Because the answer is grounded in your definitions and not the model's best guess, you can check it. Sundial shows its work, the steps and the queries, so a data team can audit how it got there. It gives a confidence signal, so a decision-maker knows a solid answer from a rough estimate. And it leaves an audit trail. Gamma's co-founder put it plainly: "We trust what's on Sundial more than we trust wading through our own tables."
When do you need a semantic layer?
You need one the moment more than one person or tool can ask the same question and get a different answer. The concrete triggers:
- Two teams define the same metric differently, so the CEO gets two numbers for "active customers" in one meeting.
- You are rolling out AI or text-to-SQL on top of the warehouse, and you cannot have it guess what your terms mean.
- You have duplicate dashboards that disagree, and nobody is sure which one to trust.
- You are opening self-serve analytics to non-analysts who do not know which table or definition is correct.
You can skip it when the stakes are low: a tiny team, one source table, no self-serve, and only exploratory questions. If one person writes every query and remembers every definition, the dictionary is in their head and that is fine for now. The cost shows up when that person leaves, or when a second team starts counting on its own.
The semantic layer is what moves you from "which number is right" to "why did it change"
A semantic layer changes the question your team asks. When everyone counts the same way, you stop relitigating definitions and start investigating causes. Meta's teams stopped asking "which number is right" and started asking "why did this number change, and what should we do." OpenAI ran the same investigation Sundial automates, tracing a conversion drop to a country, platform, or segment, in seconds instead of the one to two days of analyst effort it used to take. The change was not a faster chart. It was that the definitions underneath were shared and trusted, so the work moved straight to the answer.
Common questions
Is a semantic layer the same as a data warehouse? No. The warehouse stores the raw tables. The semantic layer stores what those tables mean: the metric definitions, the joins, and which source is truth. They sit in the same stack, one on top of the other.
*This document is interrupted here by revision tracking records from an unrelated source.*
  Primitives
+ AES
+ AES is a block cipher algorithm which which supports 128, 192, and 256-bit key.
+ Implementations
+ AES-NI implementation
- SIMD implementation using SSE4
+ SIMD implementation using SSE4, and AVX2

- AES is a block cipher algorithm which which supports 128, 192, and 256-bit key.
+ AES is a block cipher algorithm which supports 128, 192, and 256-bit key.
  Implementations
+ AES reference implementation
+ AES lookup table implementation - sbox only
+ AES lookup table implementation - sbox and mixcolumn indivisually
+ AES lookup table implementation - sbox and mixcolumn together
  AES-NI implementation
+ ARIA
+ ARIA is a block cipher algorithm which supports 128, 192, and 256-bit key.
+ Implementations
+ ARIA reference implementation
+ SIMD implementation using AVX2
Does a semantic layer replace BI dashboards? No. Dashboards still draw the charts, and the semantic layer is the shared definition the dashboards read, so two charts of "revenue" agree instead of fighting. A dashboard is the easy, right place to work for a fixed KPI everyone watches. What is changing is that more of the work moves to asking your data directly, in Slack or Teams, the way you would ask a human analyst, instead of hunting for the right chart. And this is not a choice between a dashboard and an AI analyst: Sundial has dashboard capabilities too, so you get the fixed dashboard views and the ask-anything investigation in one place.
Do AI models still need a semantic layer? Yes, more than ever. A model with no governed definitions guesses what your terms mean and presents the guess as fact. The semantic layer gives it the real definition to look up, so the answer is grounded and checkable.
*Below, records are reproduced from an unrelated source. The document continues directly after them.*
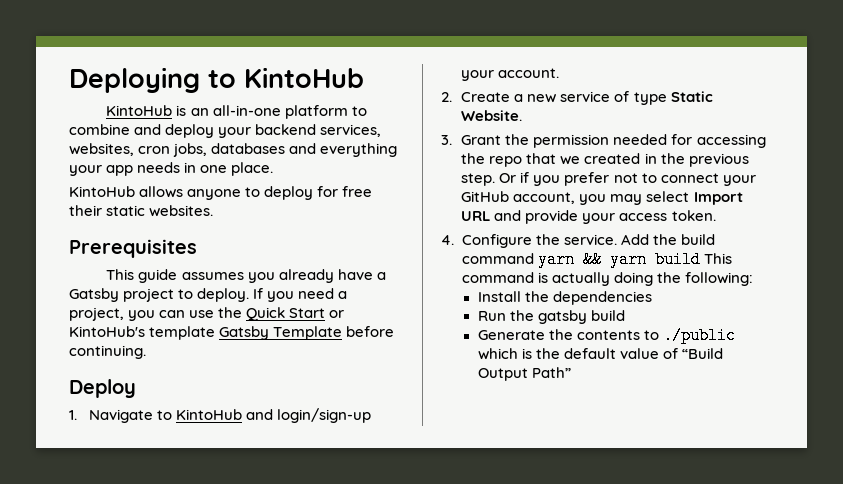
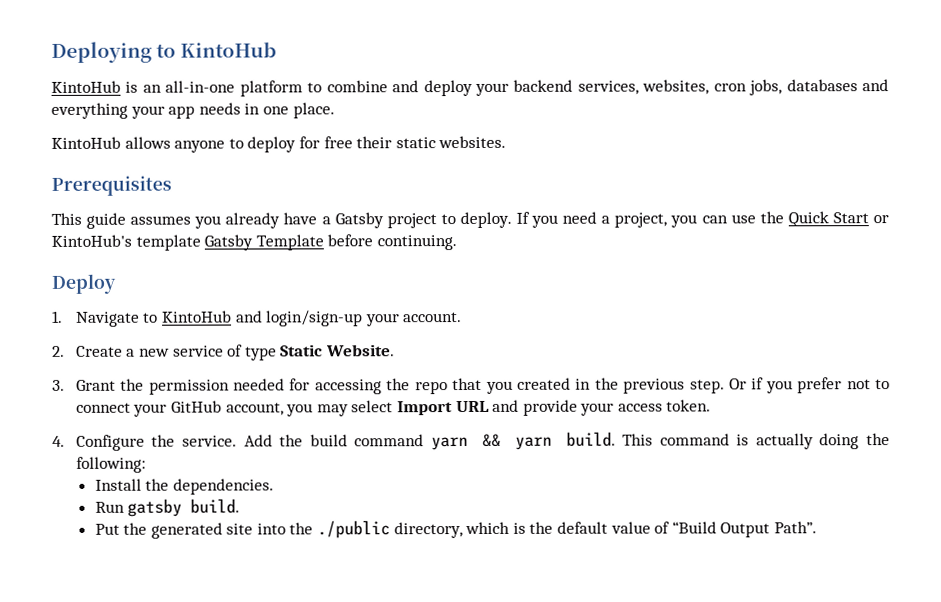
- 3. Grant the permission needed for accessing the repo that we created in the previous step.
+ 3. Grant the permission needed for accessing the repo that you created in the previous step.
- Add the build command yarn && yarn build This command is actually doing the following:
+ Add the build command yarn && yarn build. This command is actually doing the following:
- Install the dependencies
+ Install the dependencies.
- Run the gatsby build
- Generate the contents to ./public which is the default value of “Build Output Path”
+ Run gatsby build.
+ Put the generated site into the ./public directory, which is the default value of “Build Output Path”.

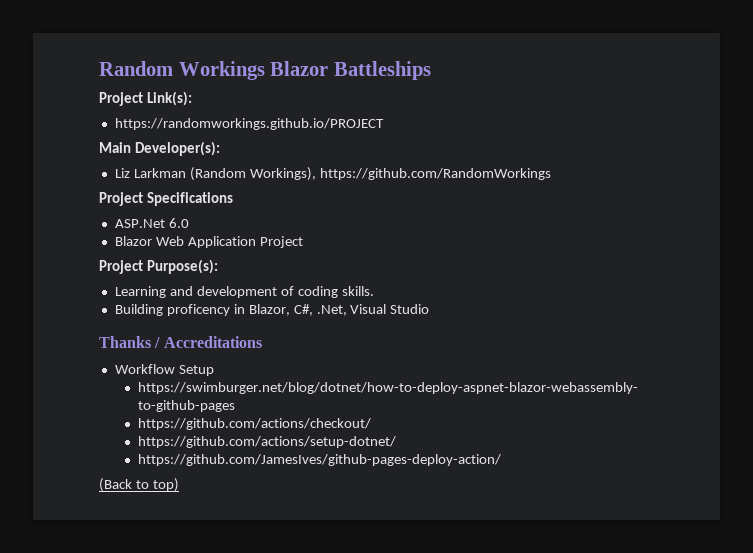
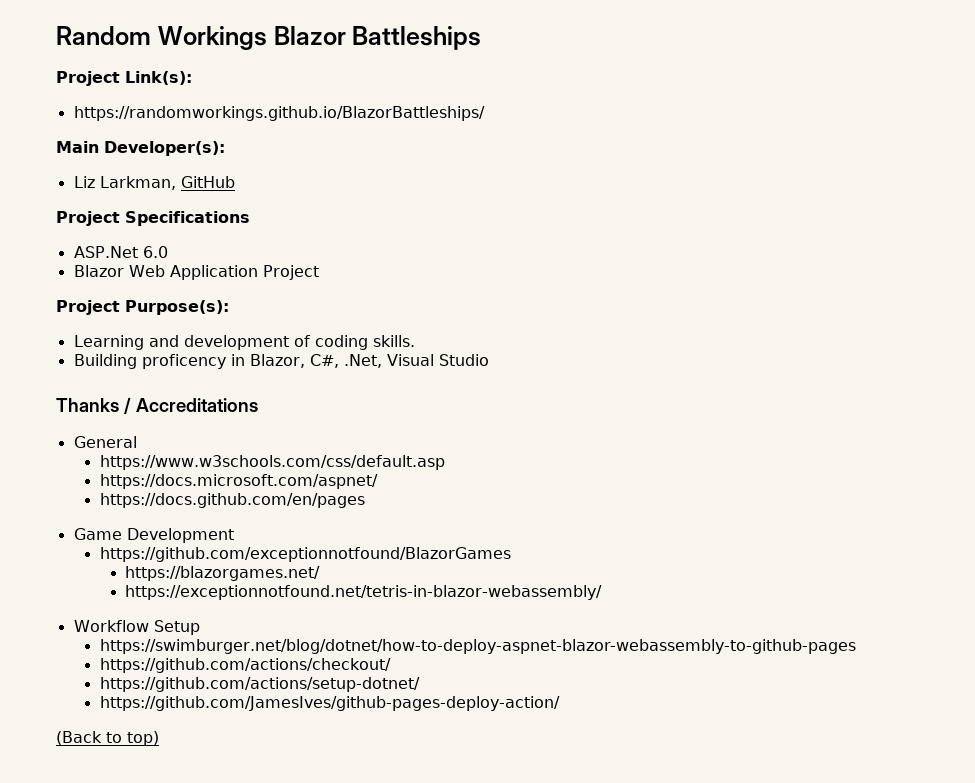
- https://randomworkings.github.io/PROJECT
+ https://randomworkings.github.io/BlazorBattleships/
- Liz Larkman (Random Workings), https://github.com/RandomWorkings
+ Liz Larkman, GitHub
+ General
+ https://www.w3schools.com/css/default.asp
+ https://docs.microsoft.com/aspnet/
+ https://docs.github.com/en/pages
+ Game Development
+ https://github.com/exceptionnotfound/BlazorGames
+ https://blazorgames.net/
+ https://exceptionnotfound.net/tetris-in-blazor-webassembly/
Who owns the semantic layer? Whoever owns each metric. The principle is one definition, one owner, one source of truth per metric, so when a definition changes there is a person accountable for it.
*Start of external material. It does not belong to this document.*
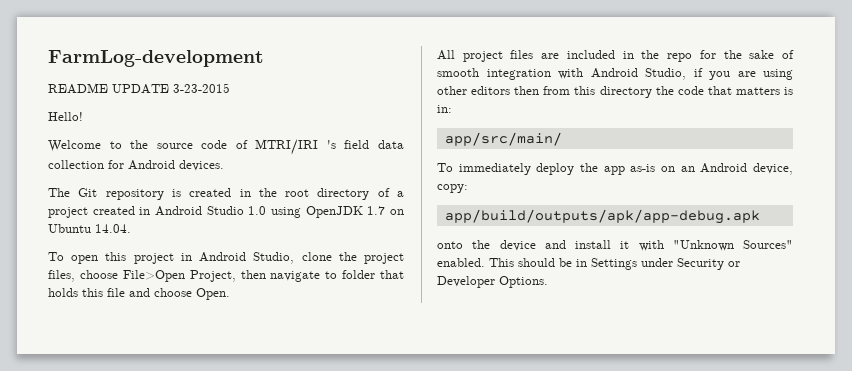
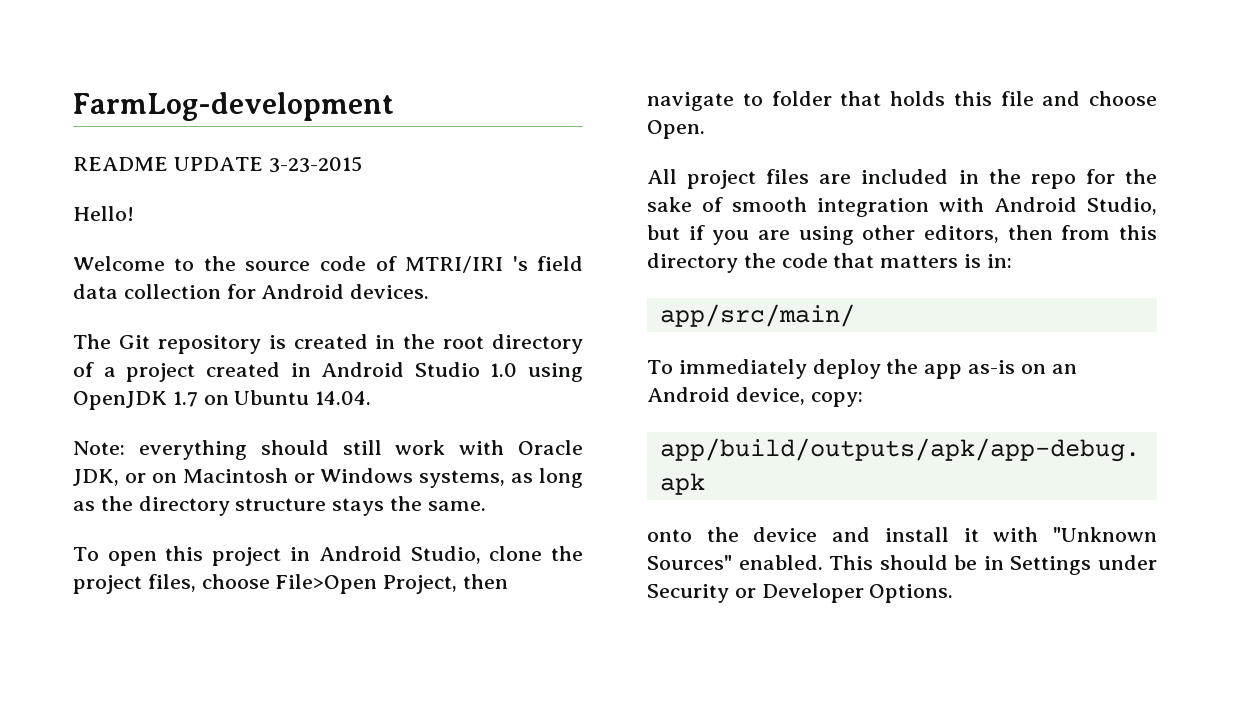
+ Note: everything should still work with Oracle JDK, or on Macintosh or Windows systems, as long as the directory structure stays the same.
- All project files are included in the repo for the sake of smooth integration with Android Studio, if you are using other editors then from this directory the code that matters is in:
+ All project files are included in the repo for the sake of smooth integration with Android Studio, but if you are using other editors, then from this directory the code that matters is in:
How many metrics should be in it? In our experience, fewer than 100 for most companies, which tends to cover about 90% of the questions a business asks. Keep the core small and stable; let the long tail live in scratch analyses.
If you want AI analytics you can actually trust, this is the foundation: the meaning of your data, written down once, so the agent looks it up instead of guessing. That is what we build at Sundial.